- De Vlaren Location in the province of Friesland in the Netherlands De Vlaren De Vlaren (Netherlands)
- Coordinates: 53°09′00″N 5°31′51″E﻿ / ﻿53.14992°N 5.53084°E
- Country: Netherlands
- Province: Friesland
- Municipality: Waadhoeke
- Village: Tzum
- Elevation: 0.4 m (1.3 ft)
- Time zone: UTC+1 (CET)
- • Summer (DST): UTC+2 (CEST)
- Postcode: 8804
- Area code: 0517

= De Vlaren =

De Vlaren or Vlaren (/nl/; De Flearen or De Vlearen) is a hamlet in the Dutch municipality of Waadhoeke in the province of Friesland. It is located northwest of Lollum and southwest of Tzum, of which it is a part administratively. The residences are located on the Lollumerweg as a cluster of loose farms near the Baymerleane.

==History==
In 1511 the place was mentioned as Flaeren and in 1640 and 1664 as De Flaeren. It is the umbrella name of a number of terpen, of which two are currently known as Klein-Vlaren and Groot-Vlaren (Lytse Flearen and Greate Flearen; 'Small Vlaren' and 'Big Vlaren'). Throughout history, two of these were designated Sikkingaburen and Sidlum. It is known from Sikkengaburen that this is the Klein-Vlaren mound. For this reason, Sidlum is sometimes assumed to be the Groot-Vlaren mound but a possible third mound is not ruled out.

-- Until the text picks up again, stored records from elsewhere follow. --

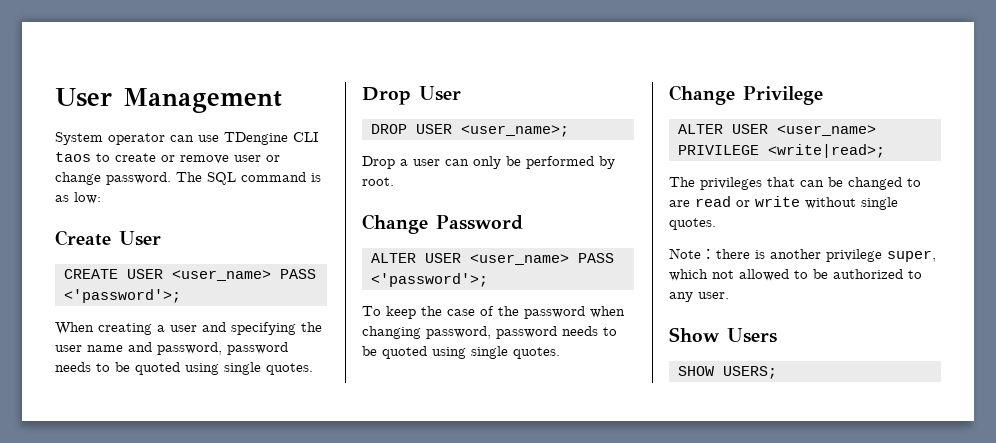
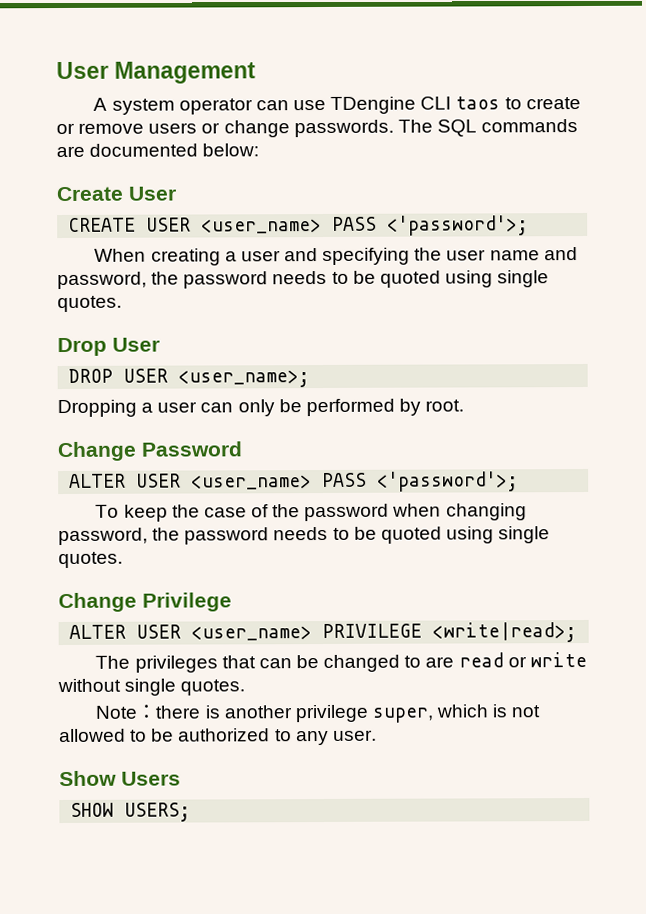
- System operator can use TDengine CLI taos to create or remove user or change password.
+ A system operator can use TDengine CLI taos to create or remove users or change passwords.
- The SQL command is as low:
+ The SQL commands are documented below:
- When creating a user and specifying the user name and password, password needs to be quoted using single quotes.
+ When creating a user and specifying the user name and password, the password needs to be quoted using single quotes.
- Drop a user can only be performed by root.
+ Dropping a user can only be performed by root.
- To keep the case of the password when changing password, password needs to be quoted using single quotes.
+ To keep the case of the password when changing password, the password needs to be quoted using single quotes.
- Note：there is another privilege super, which not allowed to be authorized to any user.
+ Note：there is another privilege super, which is not allowed to be authorized to any user.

Around 1700 people speak of two places, Vlaaren and Klein Vlaaren, in 1852 of Vlaren and Klein Vlaren, and in 1883 as one place again, as De Vlaren. The place name would refer to the fact that it was located in swampy low land, similar to the meaning of 'vledder'. Vlaren was more common in Friesland as an interpretation. Both the lowercase letter de and the capital letter De appear on maps and documents.

Groot-Vlaren was the largest and highest mound of the place. The mound was excavated around 1875. A squat grave dating from approximately 400 to 200 BC was found in this mound.